Representative mass spectrometric analysis of a mouse myocardial lipid extract with different amounts of spiked di14:1 phosphatidylcholine. Different amounts of di14:1 phosphatidylcholine (PC) (0.16 pmol/μl in Panel A, 0.8 pmol/μL in Panel B, 4 pmol/μL in Panel C, and 16 pmol/μL in Panel D) prior to the MS analysis were spiked into a fixed amount of a lipid extract of mouse myocardium (approximately 6 pmol/μL), which was prepared in the absence of di14:1 PC during lipid extraction. Full mass spectra were directly acquired after infusion of this diluted solution in the presence of a small amount of LiOH (20 pmol/μL). The ion at m/z 680.4, which corresponds to lithiated di14:1 PC, is specified.

FIGURE 23

Linear correction of the amount of spiked di14:1 phosphatidylcholine with those determined with mass spectrometry. Samples spiked with 10 different amounts of di14:1 phosphatidylcholine (PC) into a lipid extract of mouse myocardium (see text) were prepared in duplicates. The amount of the spiked di14:1 PC in each prepared sample was determined with either full-MS analysis in triplicates (Panel A), NLS183.1 (Panel B), or NLS189.1 in comparison to the amount of an endogenous PC species (i.e., 16:0–22:6 PC at m/z 812.6 as a lithium adduct), which was pre-determined. Each data point represents mean ± SD from the analysis of either 6 full MS spectra, 2 NLS183.1 spectra, or 2 NLS189.1 spectra of each spiked amount of di14:1 PC. Most of the error bars of the data points are within the symbols.

FIGURE 24

Linear correlation of the spiked amounts of 16:0–18:2 phosphatidylcholine with those determined with a ratiometric comparison to that of di14:1 phosphatidylcholine as an internal standard. In the experiments, a fixed amount of di14:1 phosphatidylcholine (PC) (15 nmol/mg protein) was used as an internal standard.
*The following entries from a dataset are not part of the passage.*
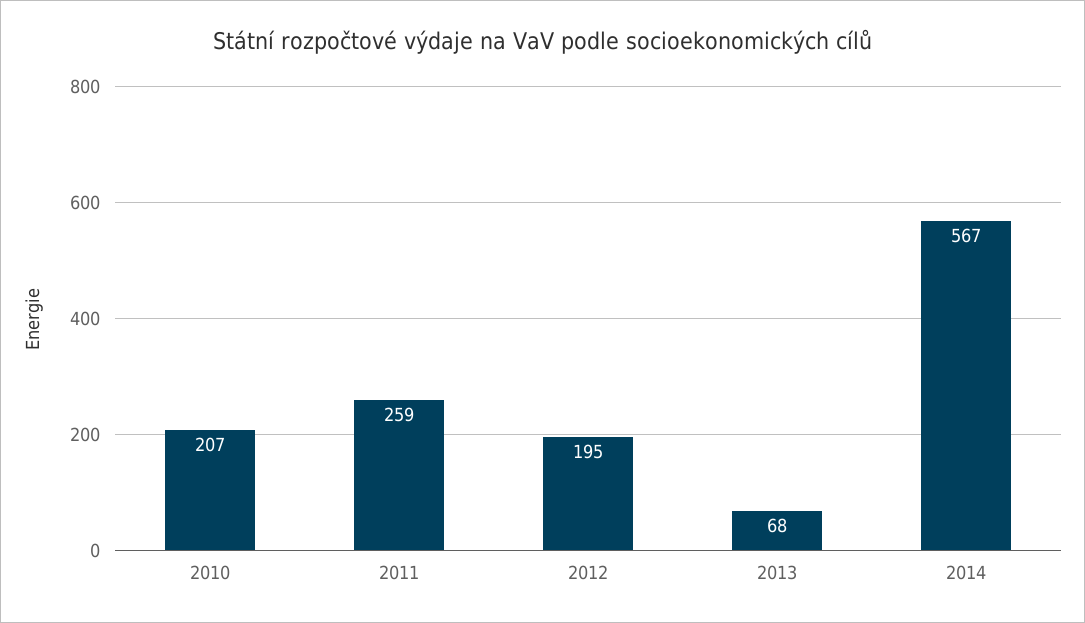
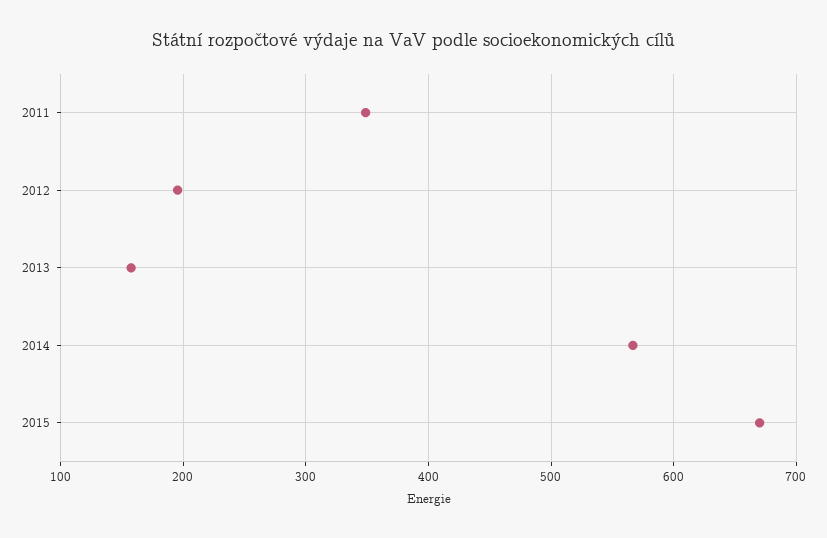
2010: 207 -> none
2011: 259 -> 350
2013: 68 -> 160
2015: none -> 670

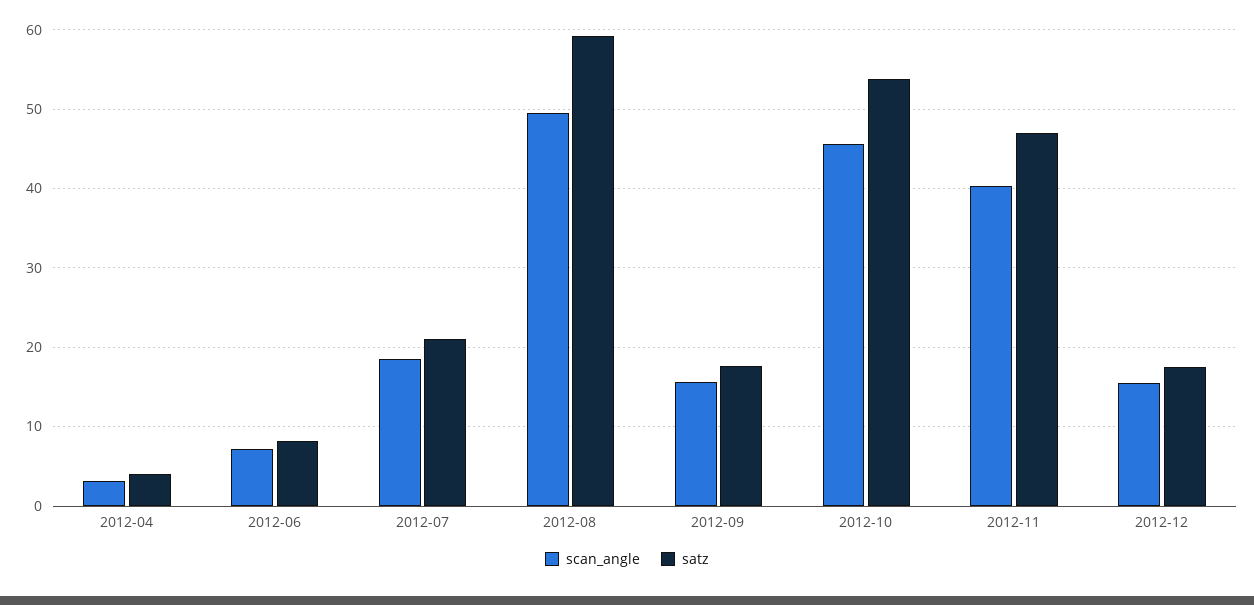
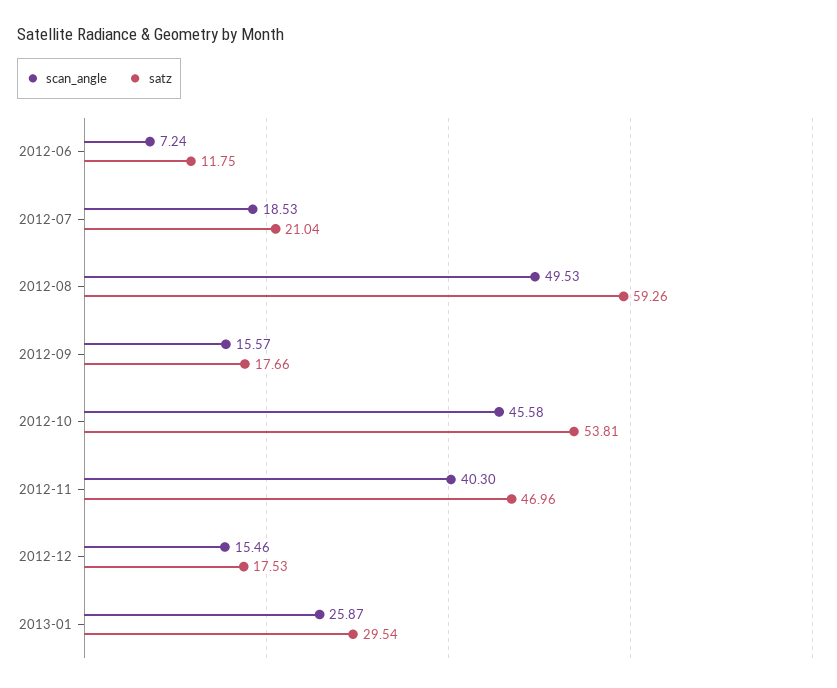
scan_angle, 2012-04: 3 -> none
satz, 2012-04: 4 -> none
satz, 2012-06: 8 -> 11.75
scan_angle, 2013-01: none -> 25.87
satz, 2013-01: none -> 29.54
The amounts of 16:0–18:2 PC species (one of the endogenous species present in mouse myocardial lipid extracts) were added in a factor of its endogenous mass content from 0, 1, 2, 4, 8, 16, 32, 64, to 100, where the endogenous content of 16:0–18:2 PC was pre-determined as 2.9 nmol/mg protein. Proper amounts of both PC species were added to each of the mouse myocardial homogenates prior to the lipid extraction. Each preparation of lipid extraction with added di14:1 PC and 16:0–18:2 PC was separately performed in triplicates. Each lipid extraction sample was analyzed with full-MS in triplicates, once with NLS183.1, and once with NLS189.1. These mass spectra were separately used to quantify the mass content of 16:0–18:2 PC with a ratiometric comparison to that of di14:1 PC. The determined mass content of 16:0–18:2 PC represents the mean ± SD from the triplicated sample preparation. Most of the error bars are within the symbols.